De acordo com o executivo, é mais provável que a La Serenísima dispense um sócio local e tenha operação 100% própria, mas não necessariamente com a marca usada na Argentina - pelo menos no início. Mas os irmãos Mastellone não estão em busca exatamente de uma marca no Brasil. "O que você compra, no caso do leite, é uma rede de abastecimento", diz Arenaza.

Para isso, a empresa considera que pode ser preciso desembolsar até US$ 50 milhões - o preço estimado de uma rede sólida de produtores de leite, segundo o diretor. Ele acredita que a grande oportunidade do mercado brasileiro é o segmento de iogurtes e sobremesas. Arenaza sublinha que o consumo médio de leite e derivados, no Brasil, ainda ronda 140 litros por habitante/ano.

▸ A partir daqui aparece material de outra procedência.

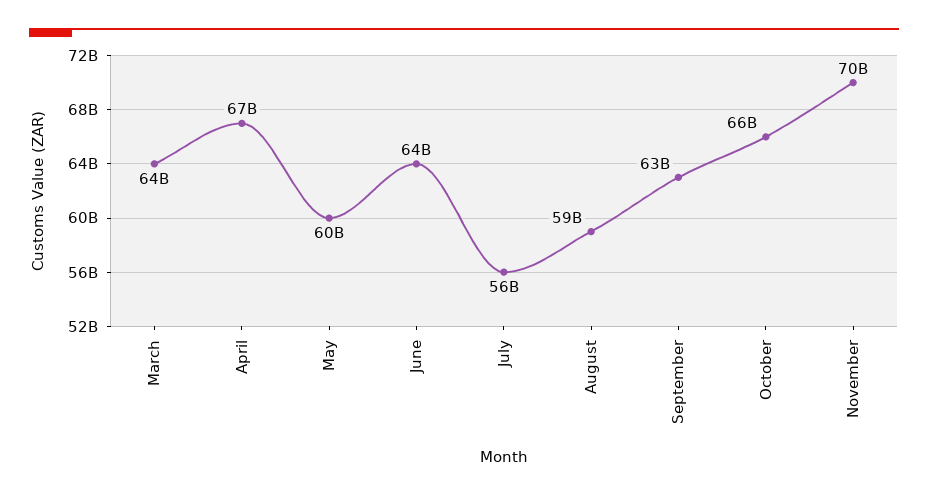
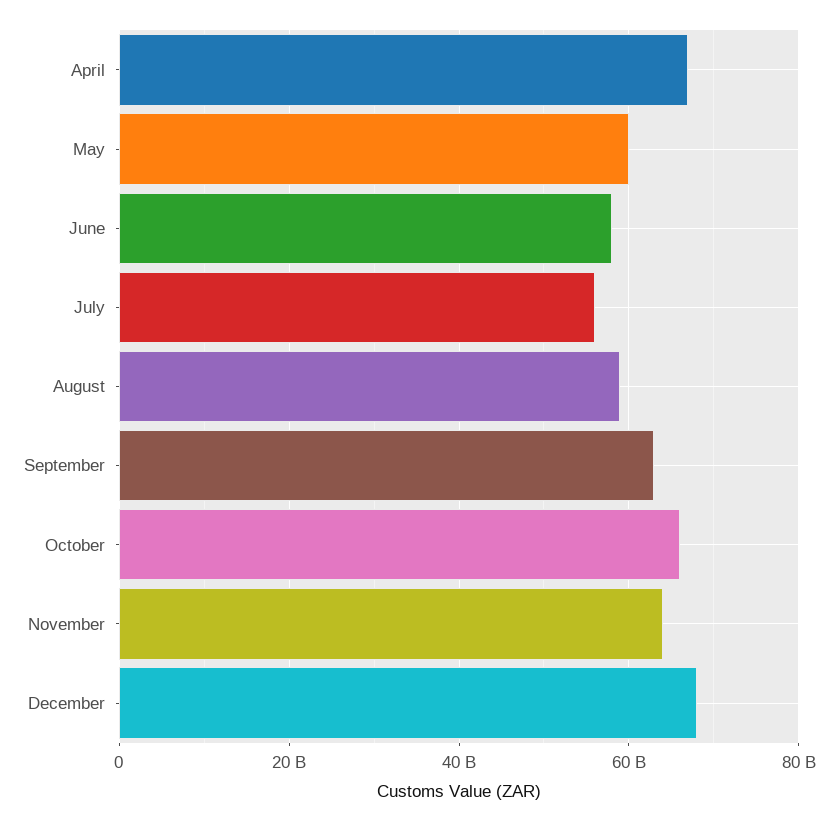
March: 64000000000 -> none
June: 64000000000 -> 58000000000
November: 70000000000 -> 64000000000
December: none -> 68000000000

Na Argentina, fica perto de 210 litros. No entanto, a produção brasileira de leite praticamente dobrou desde o fim da década passada, enquanto a argentina manteve-se estagnada.

Curiosamente, a aposta no Brasil está na origem da última crise vivida pela companhia. Na segunda metade dos anos 90, vendo a explosão de consumo causada pelo Plano Real, a La Serenísima investiu US$ 800 milhões em maquinário para expandir suas exportações. Também comprou a Leitesol, com fábrica envasadora em Bragança Paulista, em 1996. A linha de produtos no Brasil ainda é pequena, na comparação com a oferta da Serenísima na Argentina, e gera faturamento anual de US$ 85 milhões, diz Arenaza.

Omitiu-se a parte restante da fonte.